**Work to be completed**
Word for word and without images, transcribe all of the records.

**Material to process**
+-------+

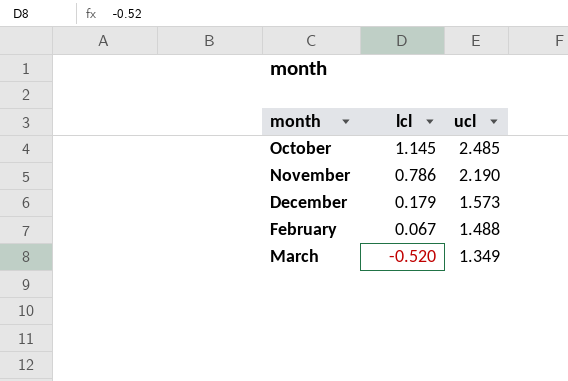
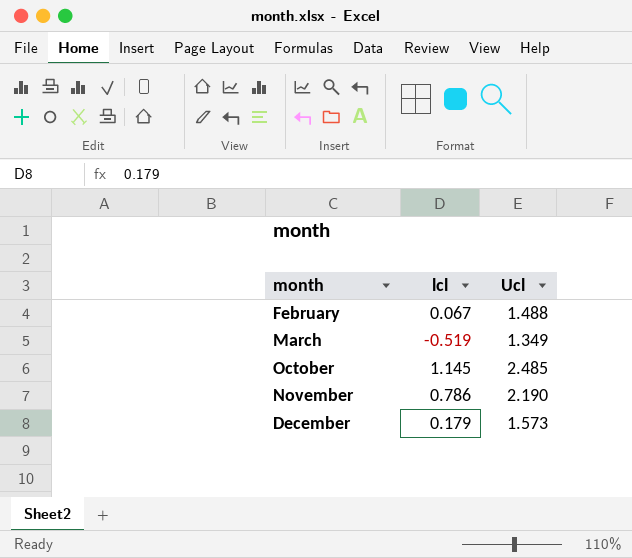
row order: lcl descending -> month ascending
column name: ucl -> Ucl
March | lcl: -0.520 -> -0.519

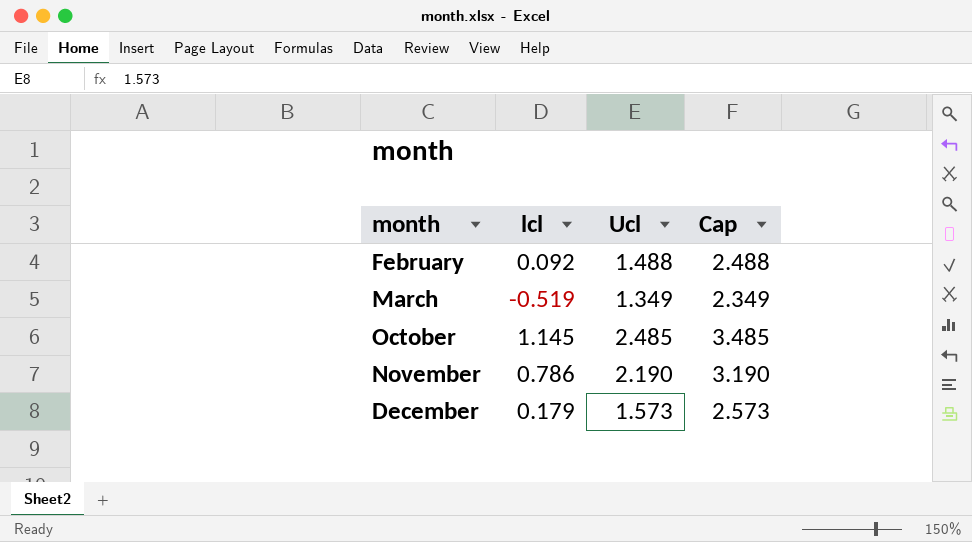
column Cap | formula: none -> [Ucl] + 1
February | lcl: 0.067 -> 0.092

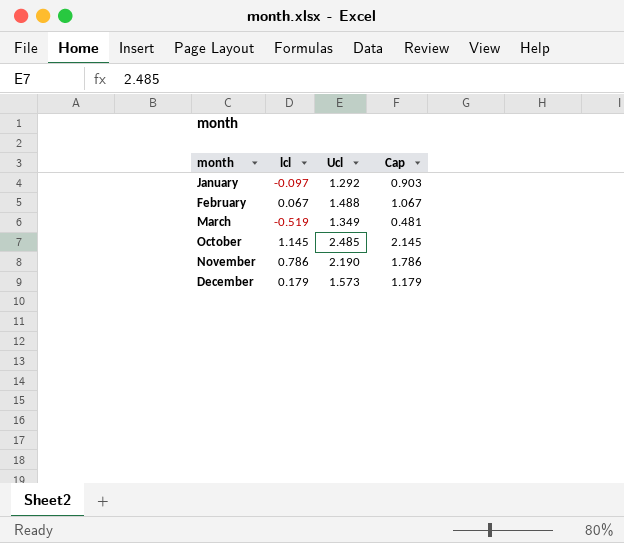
column Cap | formula: [Ucl] + 1 -> [lcl] + 1
row January: none -> -0.097 | 1.292 | 0.903
February | lcl: 0.092 -> 0.067

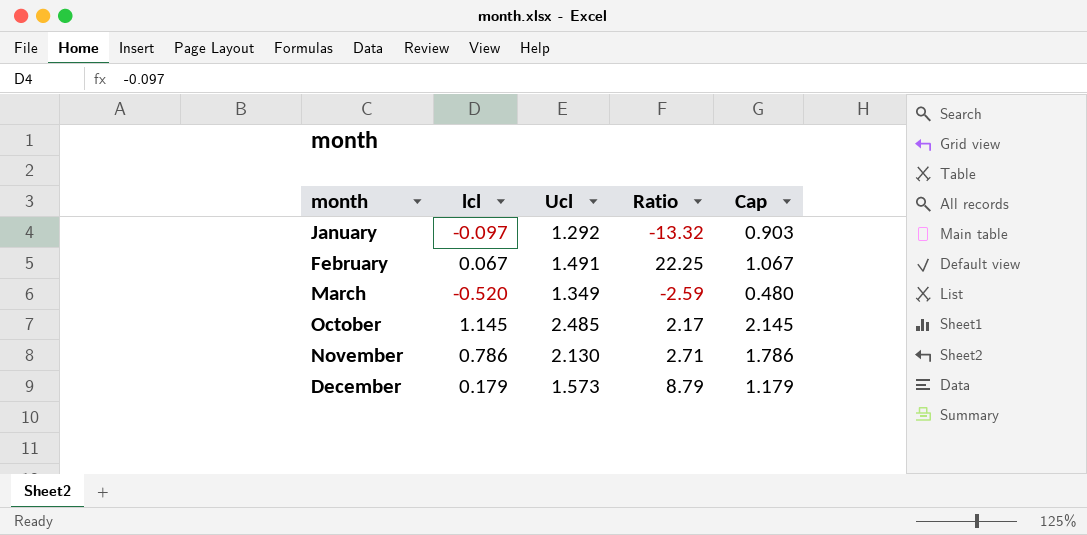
column Ratio | formula: none -> [Ucl] / [lcl]
February | Ucl: 1.488 -> 1.491
March | lcl: -0.519 -> -0.520
March | Cap: 0.481 -> 0.480
November | Ucl: 2.190 -> 2.130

+-------+

**Exercise response**
row order: lcl descending -> month ascending
column name: ucl -> Ucl
March | lcl: -0.520 -> -0.519

column Cap | formula: none -> [Ucl] + 1
February | lcl: 0.067 -> 0.092

column Cap | formula: [Ucl] + 1 -> [lcl] + 1
row January: none -> -0.097 | 1.292 | 0.903
February | lcl: 0.092 -> 0.067

column Ratio | formula: none -> [Ucl] / [lcl]
February | Ucl: 1.488 -> 1.491
March | lcl: -0.519 -> -0.520
March | Cap: 0.481 -> 0.480
November | Ucl: 2.190 -> 2.130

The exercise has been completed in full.